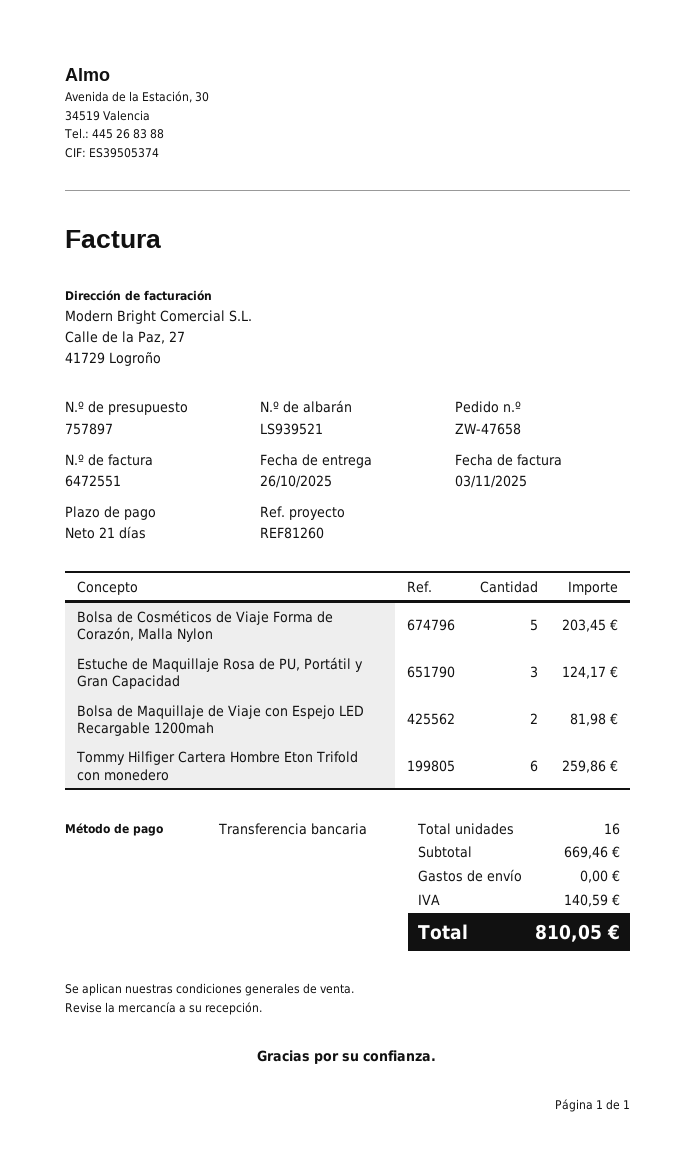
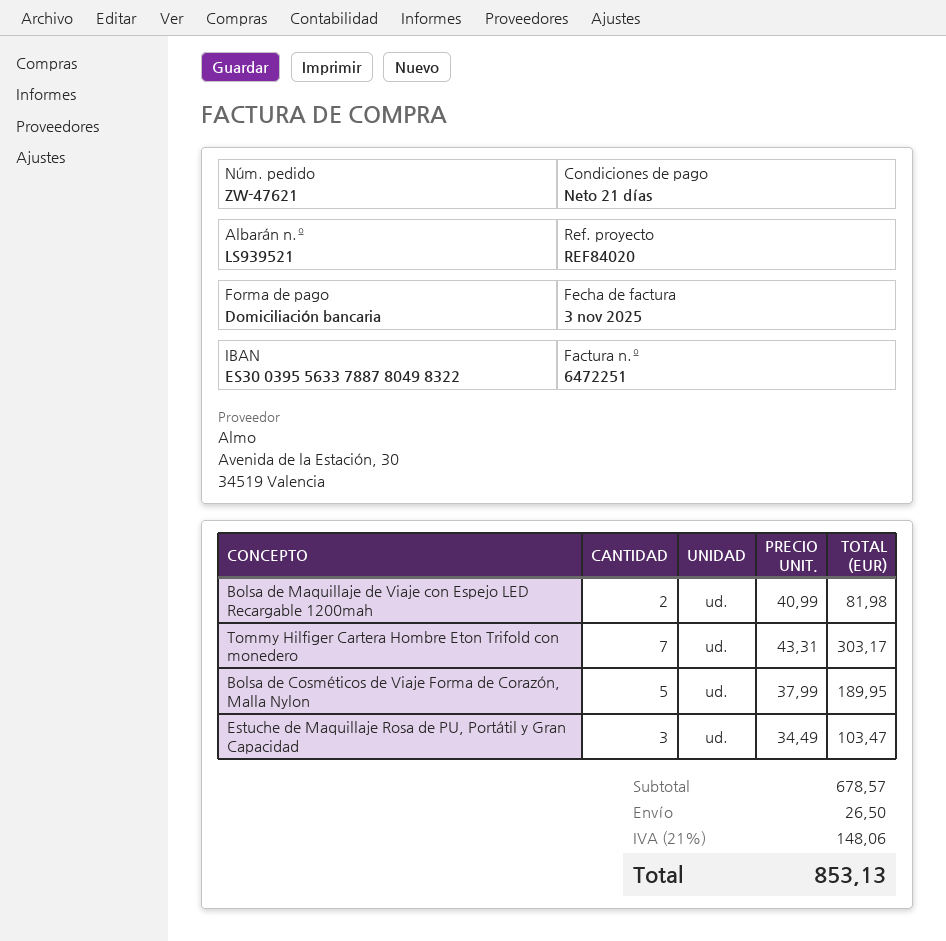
order number: ZW-47658 -> ZW-47621
invoice number: 6472551 -> 6472251
reference: REF81260 -> REF84020
payment method: bank transfer -> direct debit
Bolsa de Cosméticos de Viaje Forma de Corazón, Malla Nylon: 5 for 203.45 -> 5 for 189.95
Estuche de Maquillaje Rosa de PU, Portátil y Gran Capacidad: 3 for 124.17 -> 3 for 103.47
Tommy Hilfiger Cartera Hombre Eton Trifold con monedero: 6 for 259.86 -> 7 for 303.17
subtotal: 669.46 -> 678.57
shipping: 0.00 -> 26.50
tax: 140.59 -> 148.06
total: 810.05 -> 853.13

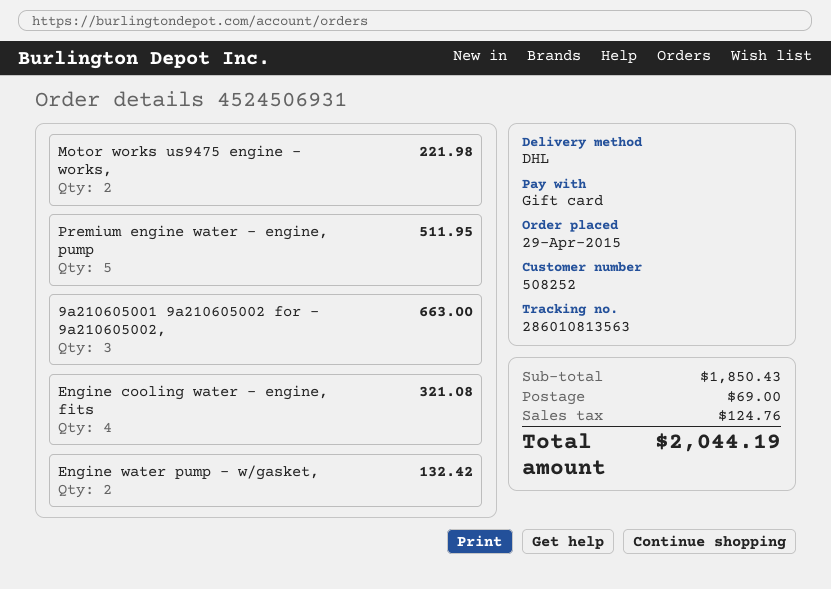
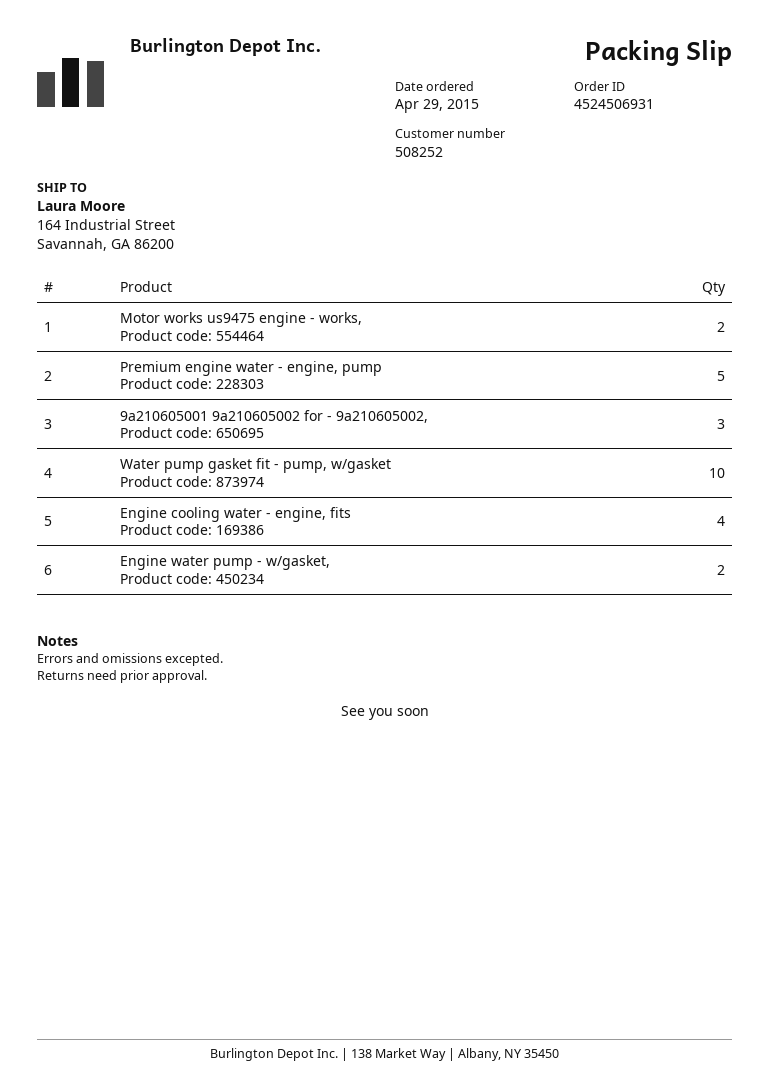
Water pump gasket fit - pump, w/gasket: none -> 10

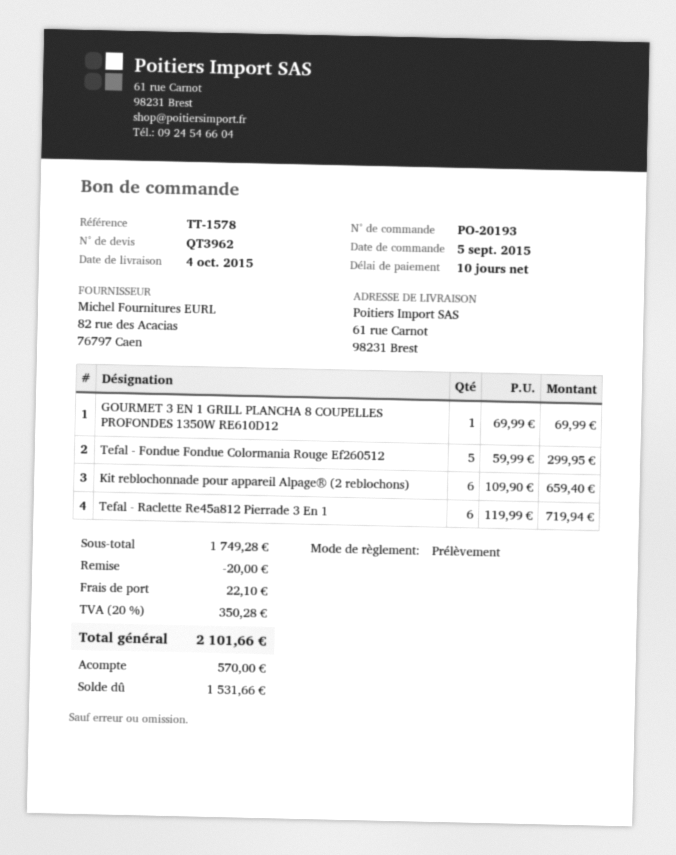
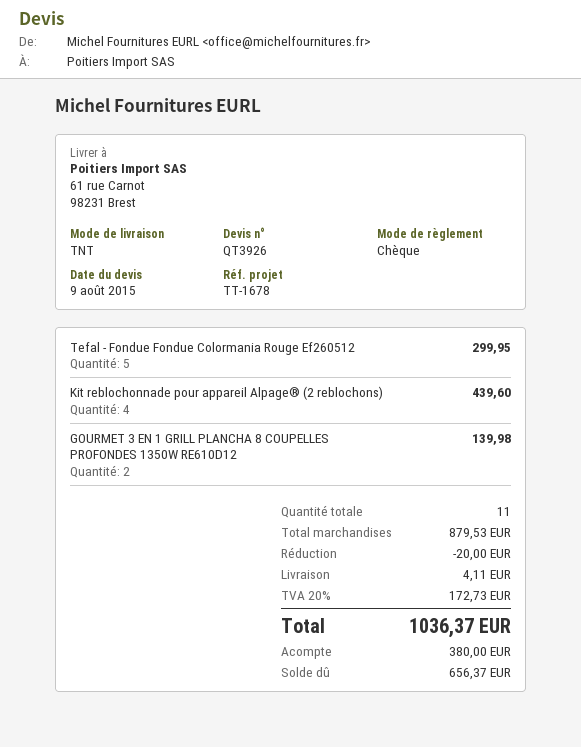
quote number: QT3962 -> QT3926
reference: TT-1578 -> TT-1678
payment method: direct debit -> cheque
GOURMET 3 EN 1 GRILL PLANCHA 8 COUPELLES PROFONDES 1350W RE610D12: 1 for 69.99 -> 2 for 139.98
Kit reblochonnade pour appareil Alpage® (2 reblochons): 6 for 659.40 -> 4 for 439.60
Tefal - Raclette Re45a812 Pierrade 3 En 1: 6 for 719.94 -> none
subtotal: 1749.28 -> 879.53
shipping: 22.10 -> 4.11
tax: 20% = 350.28 -> 20% = 172.73
total: 2101.66 -> 1036.37
deposit: 570.00 -> 380.00
balance: 1531.66 -> 656.37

○ ○ ○ ○ ○ ○ ○

▶ _Problem description_
Copy out the listing exactly as it stands, but not the pictures.

▶ _Answer for this exercise_
order number: ZW-47658 -> ZW-47621
invoice number: 6472551 -> 6472251
reference: REF81260 -> REF84020
payment method: bank transfer -> direct debit
Bolsa de Cosméticos de Viaje Forma de Corazón, Malla Nylon: 5 for 203.45 -> 5 for 189.95
Estuche de Maquillaje Rosa de PU, Portátil y Gran Capacidad: 3 for 124.17 -> 3 for 103.47
Tommy Hilfiger Cartera Hombre Eton Trifold con monedero: 6 for 259.86 -> 7 for 303.17
subtotal: 669.46 -> 678.57
shipping: 0.00 -> 26.50
tax: 140.59 -> 148.06
total: 810.05 -> 853.13

Water pump gasket fit - pump, w/gasket: none -> 10

quote number: QT3962 -> QT3926
reference: TT-1578 -> TT-1678
payment method: direct debit -> cheque
GOURMET 3 EN 1 GRILL PLANCHA 8 COUPELLES PROFONDES 1350W RE610D12: 1 for 69.99 -> 2 for 139.98
Kit reblochonnade pour appareil Alpage® (2 reblochons): 6 for 659.40 -> 4 for 439.60
Tefal - Raclette Re45a812 Pierrade 3 En 1: 6 for 719.94 -> none
subtotal: 1749.28 -> 879.53
shipping: 22.10 -> 4.11
tax: 20% = 350.28 -> 20% = 172.73
total: 2101.66 -> 1036.37
deposit: 570.00 -> 380.00
balance: 1531.66 -> 656.37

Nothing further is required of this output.